Non si tratta solo di ricchezze non sfruttate. L’Area di Libero Scambio Continentale Africana, varata nel 2019, ha un mercato potenziale di 1,3 miliardi di persone con un Pil complessivo di 3,4 trilioni di dollari ed entro il 2035, secondo le stime, può aumentare del 52% il commercio infra-africano riducendo la dipendenza dalle esportazioni di materie prime. Anche la rivoluzione digitale è in pieno sviluppo: nel 2023 l’Africa aveva 570 milioni di utenti di telefonia mobile (con una penetrazione del 45 per cento).

Contribuisce all’innovazione (le startup africane aumentano del 20% ogni anno da cinque anni) e ha strutture innovative all’avanguardia: il Kenia per esempio è leader nello sfruttamento di energia geotermica e il Marocco ha il più grande impianto solare al mondo. Ma occorrono investimenti per poter rendere pienamente produttive le risorse del continente. Per esempio la sola Repubblica democratica del Congo ha un potenziale idroelettrico che viene stimato in 100.000 MW che da solo potrebbe alimentare gran parte dell’Africa subsahariana, ma non ha infrastrutture tecnologicamente adeguate.

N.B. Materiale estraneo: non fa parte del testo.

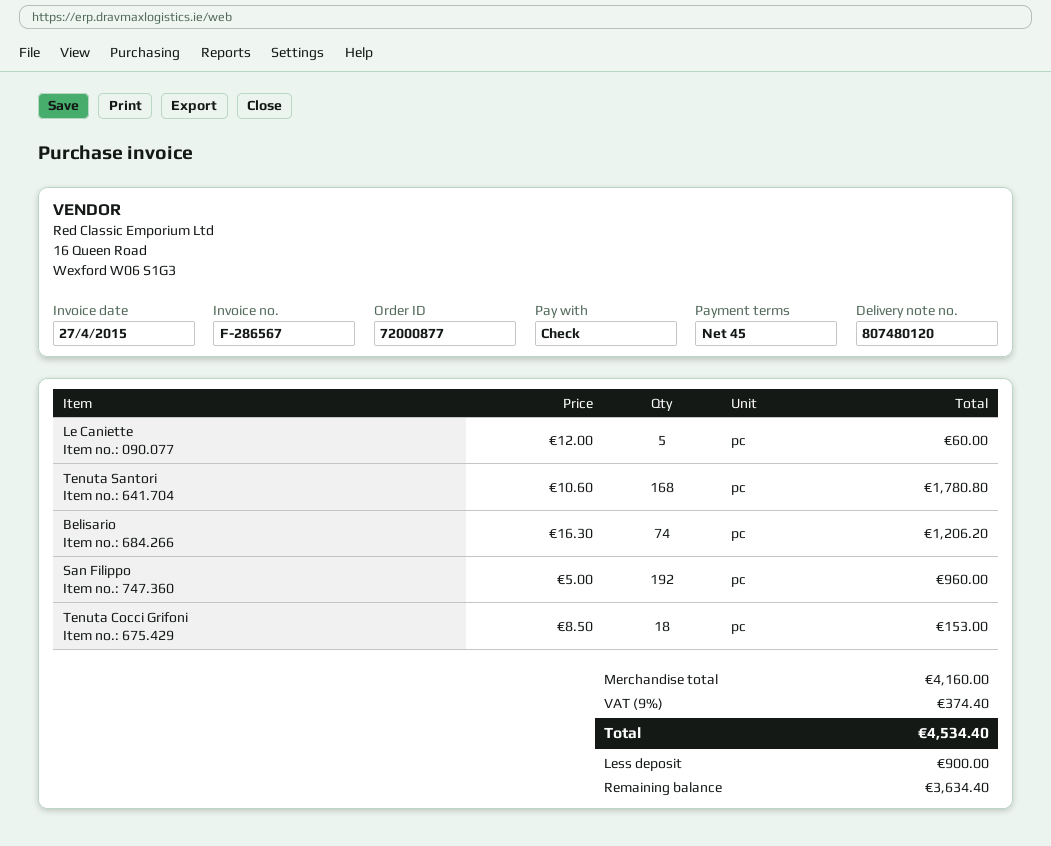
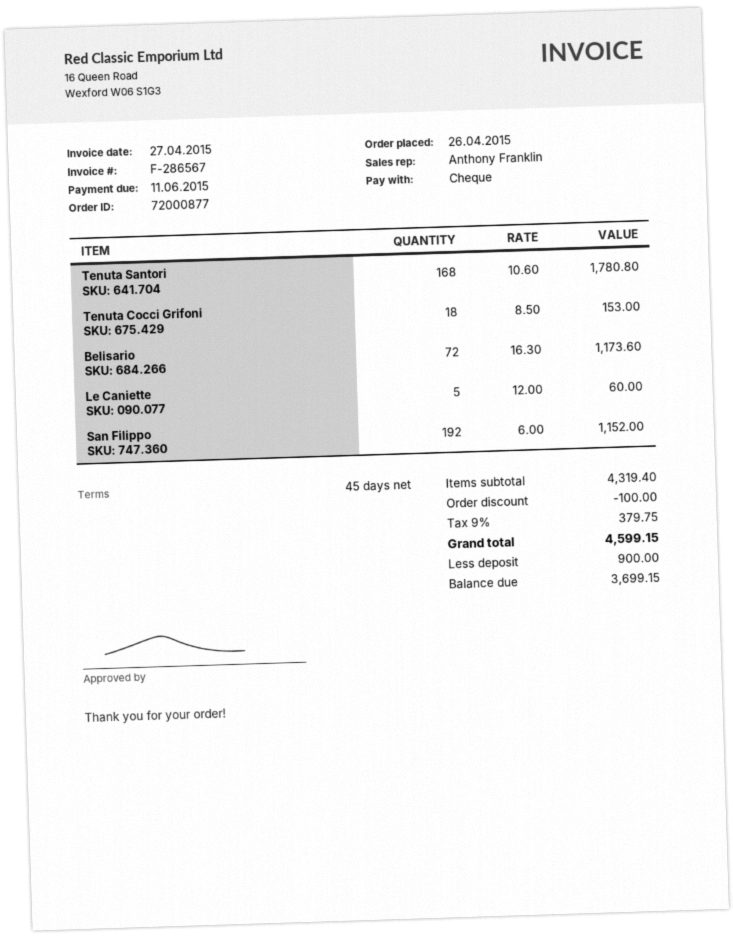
Belisario: 74 x 16.30 = 1206.20 -> 72 x 16.30 = 1173.60
San Filippo: 192 x 5.00 = 960.00 -> 192 x 6.00 = 1152.00
subtotal: 4160.00 -> 4319.40
discount: none -> 100.00
tax: 9% = 374.40 -> 9% = 379.75
total: 4534.40 -> 4599.15
balance: 3634.40 -> 3699.15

Il potenziale idroelettrico complessivo è stimato a circa 350.000 MW di cui attualmente si utilizza solo il 10/15 per cento.

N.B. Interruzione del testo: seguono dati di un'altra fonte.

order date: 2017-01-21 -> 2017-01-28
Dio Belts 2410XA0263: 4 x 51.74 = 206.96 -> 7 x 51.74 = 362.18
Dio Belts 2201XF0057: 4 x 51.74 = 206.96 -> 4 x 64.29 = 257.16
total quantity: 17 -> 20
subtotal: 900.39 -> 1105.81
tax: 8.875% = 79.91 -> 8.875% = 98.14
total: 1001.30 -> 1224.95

Altri dati: secondo l’Agenzia Internazionale per le Energie Rinnovabili l’Africa può generare fino a 310.000 MW di energia solare entro il 2030 solo sfruttando una frazione delle sue risorse. Potenzialità impressionanti se si pensa che ancora oggi 600 milioni di africani (il 43% della popolazione del continente) non ha accesso all’elettricità.

L’Africa è stata sfruttata da varie potenze (occidentali e non) con politiche colonialiste. Da qualche anno su di essa sono puntati gli appetiti economici e politici di Cina, Russia e Paesi petroliferi arabi. L’Unione europea è assente, come sempre. Eppure lì ha un interesse vitale. Dovrebbe varare subito verso l’Africa una politica “modello Mattei”, che non mira a saccheggiare le risorse, ma ad aiutare lo sviluppo di quei Paesi: potrebbe trovare così una straordinaria opportunità di crescita economica anche per sé e potrebbe stabilizzare quelle aree. Sarebbe quindi un grande investimento pure per la sicurezza e per la pace, ben più redditizio ed efficace dei roboanti 800/1000 miliardi di euro per il riarmo.

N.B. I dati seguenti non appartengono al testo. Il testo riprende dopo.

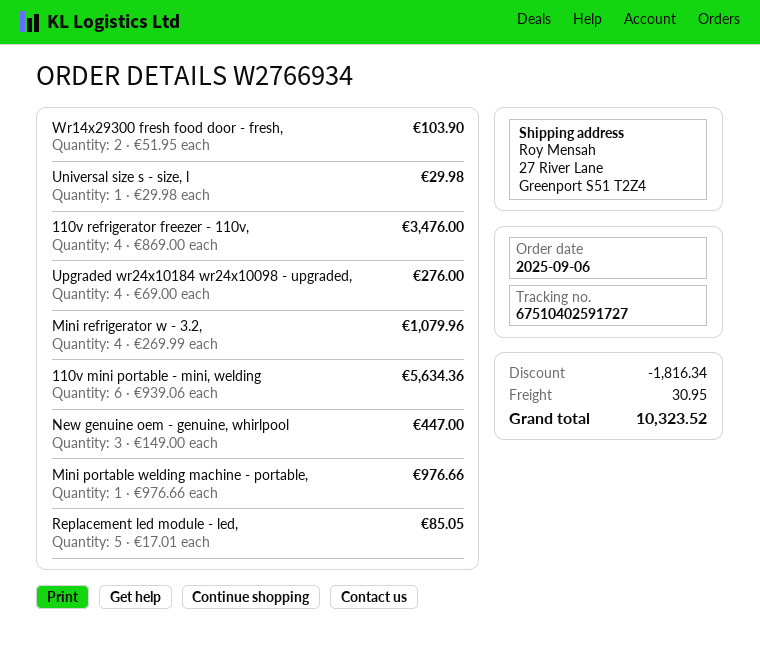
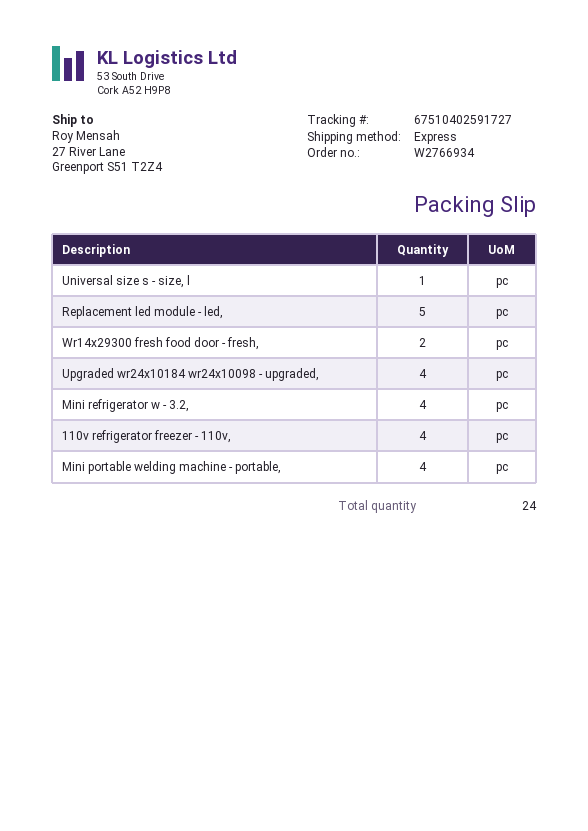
110v mini portable - mini, welding: 6 -> none
New genuine oem - genuine, whirlpool: 3 -> none
Mini portable welding machine - portable,: 1 -> 4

Se la UE non lo capirà si sappia che oggi l’Africa ha 1,5 miliardi di abitanti e nel 2050 ne avrà circa 2,5 miliardi. È il continente più giovane al mondo (età media19 anni). Si prevede che fra il 2035 e il 2040 la sua forza lavoro (15-64 anni) supererà la somma di quelle di Cina e India. Quindi, se la UE non punterà subito e fortemente sullo sviluppo dell’Africa, l’immigrazione la travolgerà.